Systemic lupus erythematosus (SLE) is characterized by the presence of autoantibodies (autoAbs) directed against the nuclear structure. Previous studies have demonstrated that dendritic cells (DCs) can process and present self-antigens (Ags) from apoptotic cells (ACs) in lupus. However, there is no direct evidence demonstrating that ACs provide self-Ags, such as histones, to stimulate autoreactive T-cells in lupus.


AC-pulsed bone marrow-derived DCs (AC-BMDCs) were used to stimulate autoreactive T-cells in vitro and in vivo.


In our study, we found that AC-BMDCs could induce the proliferation of CD4+ T-cells from unprimed NZB x NZW F1 (BWF1) mice, which spontaneously develop SLE, but not CD4+ T-cells, from non-autoimmune DBA-2 x NZW F1 (DWF1) mice.
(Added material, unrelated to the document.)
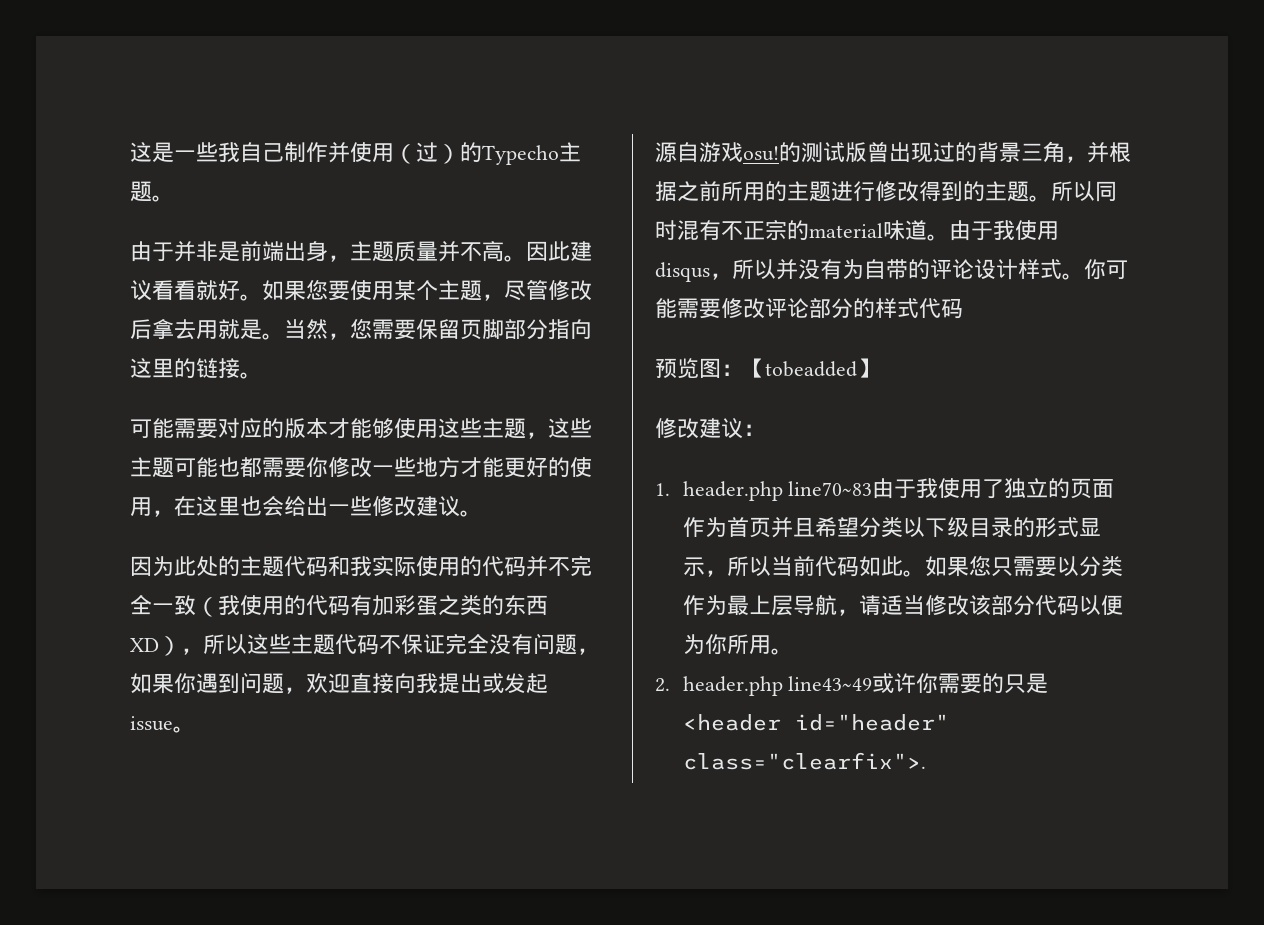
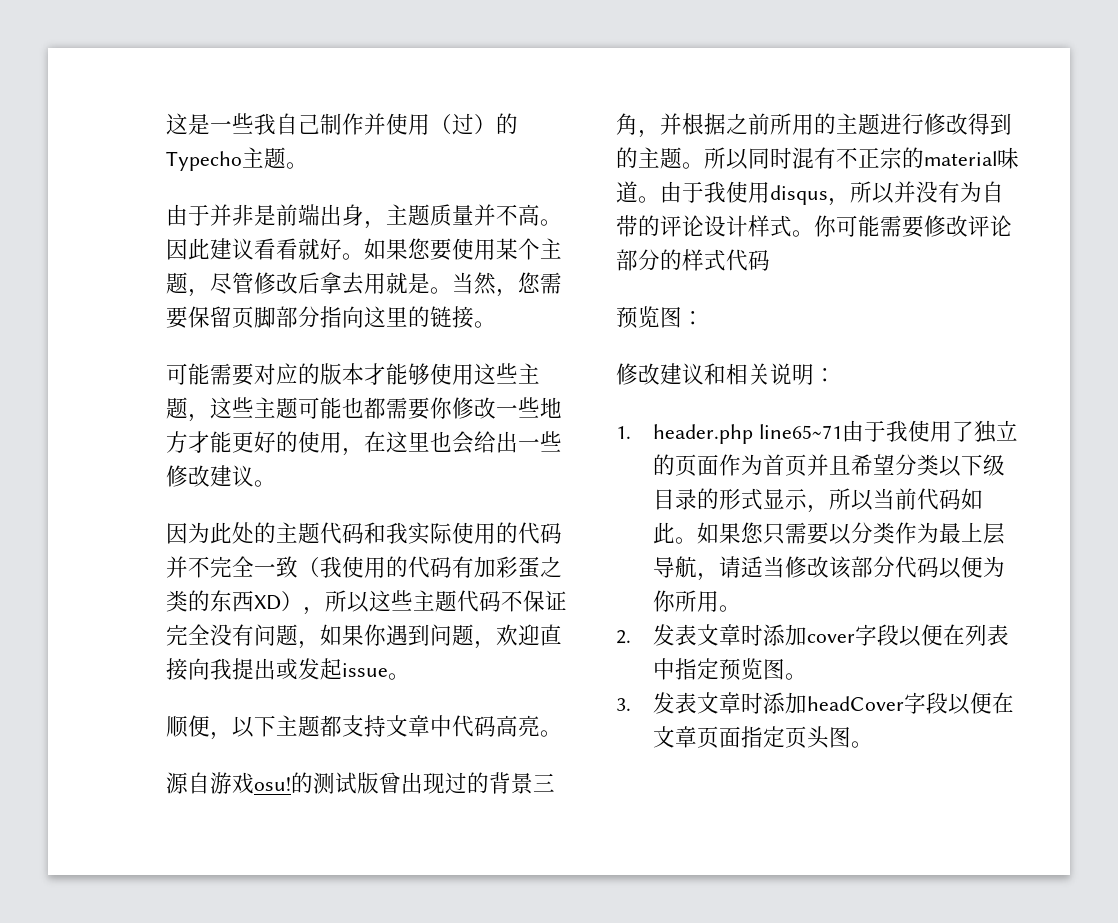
(195, 729) none -> [166,715,562,740] // 顺便，以下主题都支持文章中代码高亮。
[743,358,879,378] [655,418,743,439] 【tobeadded】 // 修改建议 -> [616,363,814,385] // 修改建议和相关说明
[788,481,873,496] line70~83 -> [758,424,842,439] line65~71
[682,673,1049,696] [682,714,949,731] [682,752,926,770] header.php line43~49或许你需要的只是<header id="header" class="clearfix">. -> [653,624,1010,647] [653,658,808,681] [616,692,1015,715] [653,726,874,749] 发表文章时添加cover字段以便在列表中指定预览图。 // 3.发表文章时添加headCover字段以便在文章页面指定页头图。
In addition, AC-BMDCs could induce significant proliferative responses to certain histone peptide-specific T-cells. Furthermore, these AC-BMDCs could induce a considerable anti-DNA Ab response in vivo after adoptive transfer into DWF1 mice, suggesting that AC-BMDCs can break tolerance in normal mice and initiate an autoimmune response.


Our study provides a direct link between self-epitopes from ACs presented by DCs and autoreactive T-cell activation, and demonstrates that ACs are critical for the induction of autoimmunity in vivo.